━━━ Entries provided
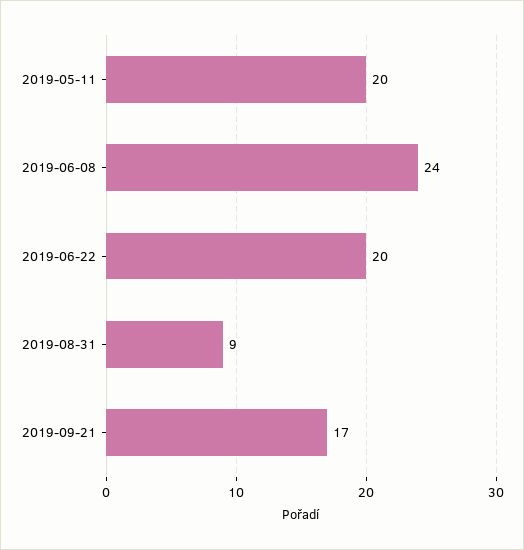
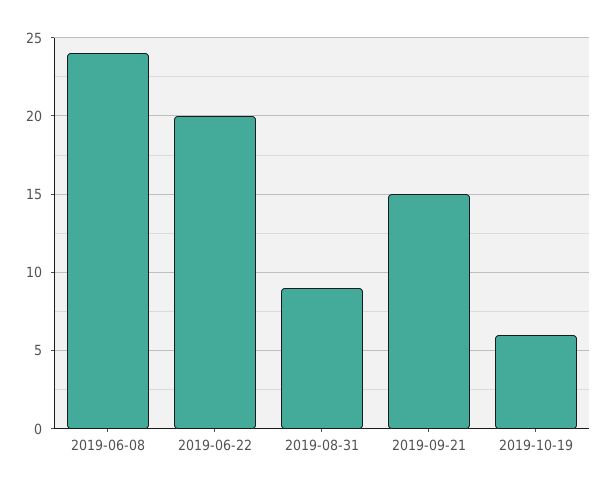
2019-05-11: 20 -> none
2019-09-21: 17 -> 15
2019-10-19: none -> 6

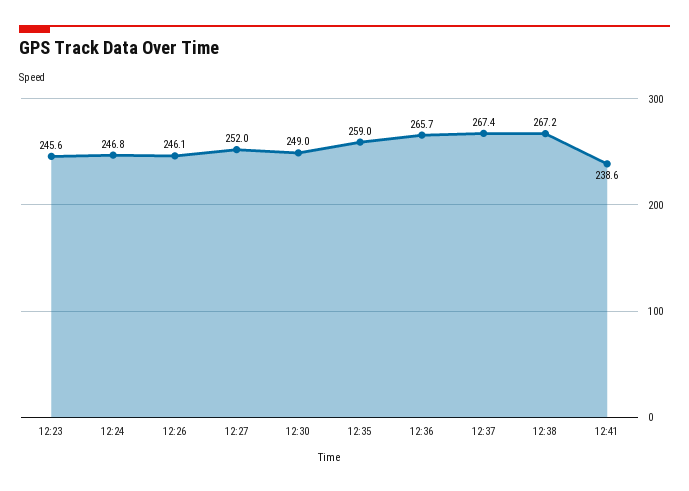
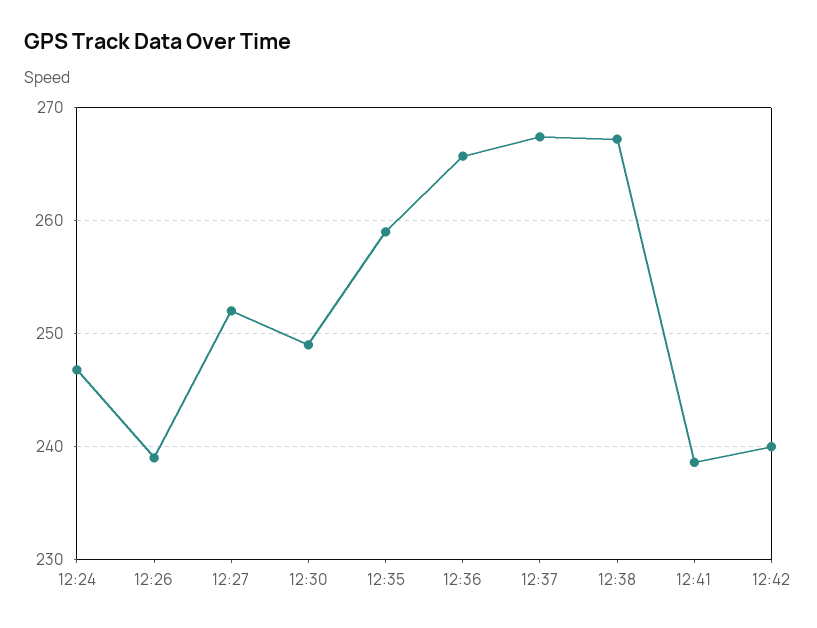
12:23: 245.6 -> none
12:26: 246.1 -> 239
12:42: none -> 240

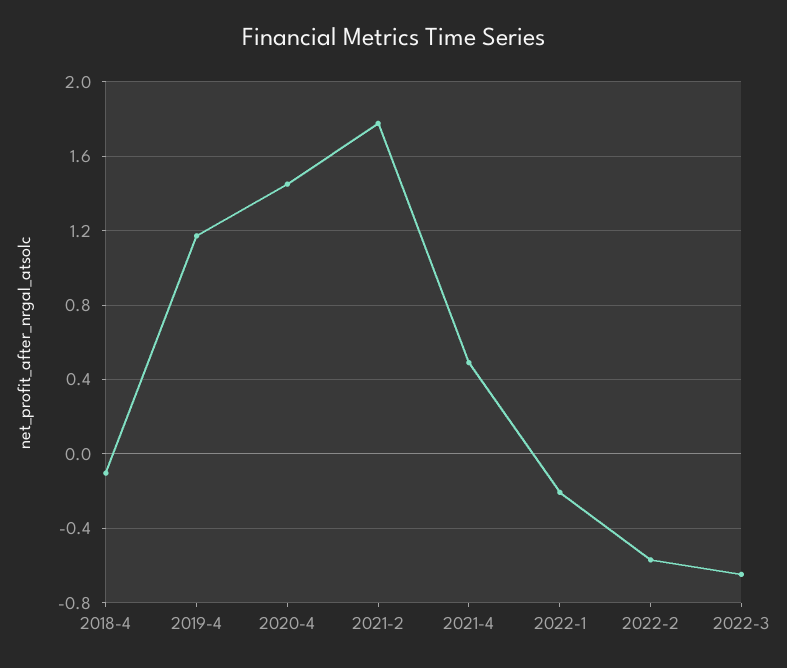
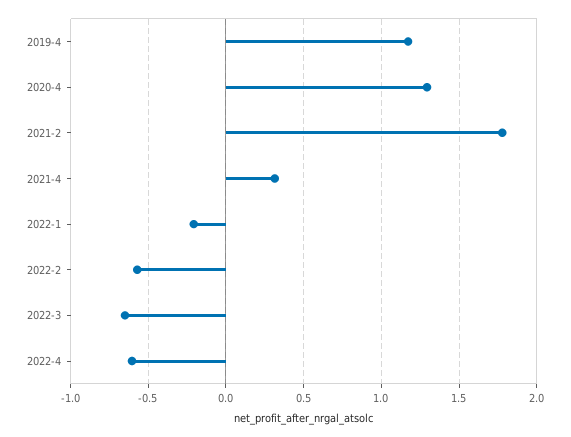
2018-4: -0.1 -> none
2020-4: 1.45 -> 1.3
2021-4: 0.5 -> 0.3
2022-4: none -> -0.6

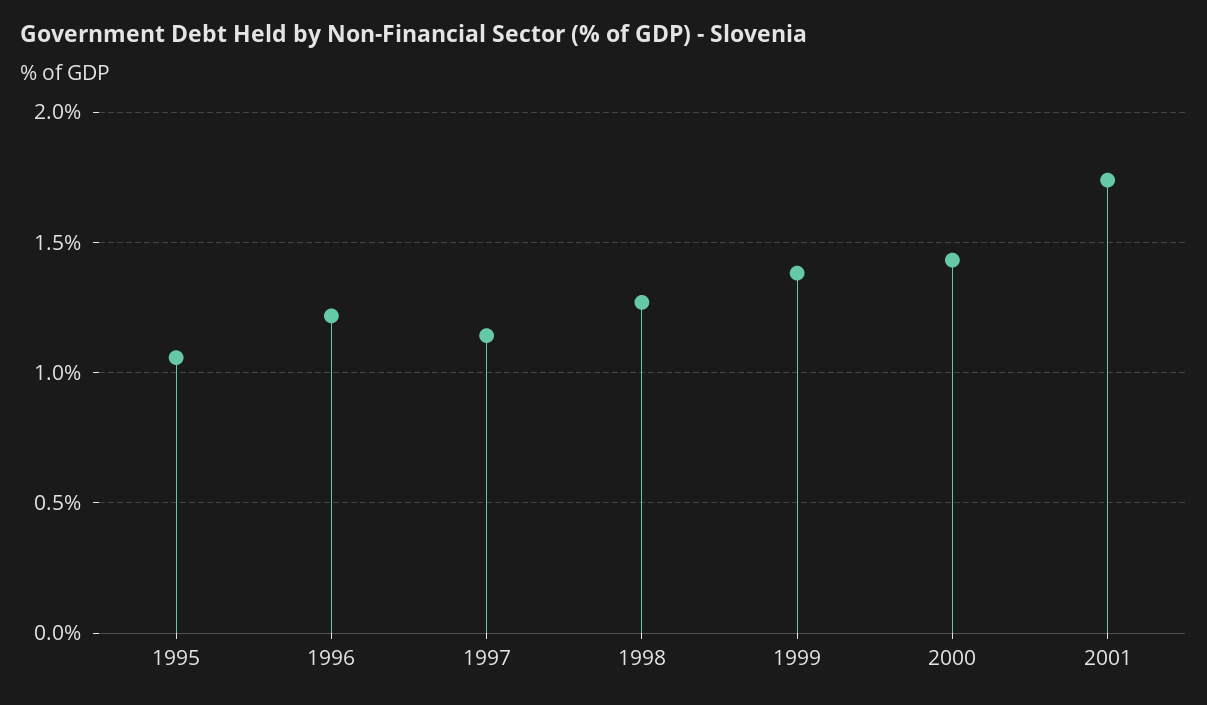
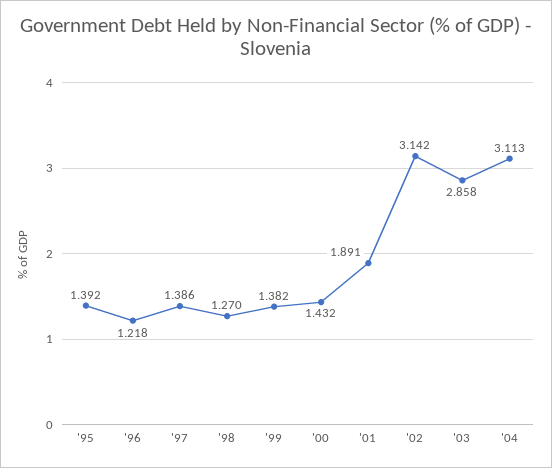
1995: 1.05 -> 1.392
1997: 1.15 -> 1.386
2001: 1.75 -> 1.891
'02: none -> 3.142
'03: none -> 2.858
'04: none -> 3.113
━━━━━━
**Exercise description**
Quote the records in their entirety, keeping the wording exact and excluding pictures.

**Reply to the task**
2019-05-11: 20 -> none
2019-09-21: 17 -> 15
2019-10-19: none -> 6

12:23: 245.6 -> none
12:26: 246.1 -> 239
12:42: none -> 240

2018-4: -0.1 -> none
2020-4: 1.45 -> 1.3
2021-4: 0.5 -> 0.3
2022-4: none -> -0.6

1995: 1.05 -> 1.392
1997: 1.15 -> 1.386
2001: 1.75 -> 1.891
'02: none -> 3.142
'03: none -> 2.858
'04: none -> 3.113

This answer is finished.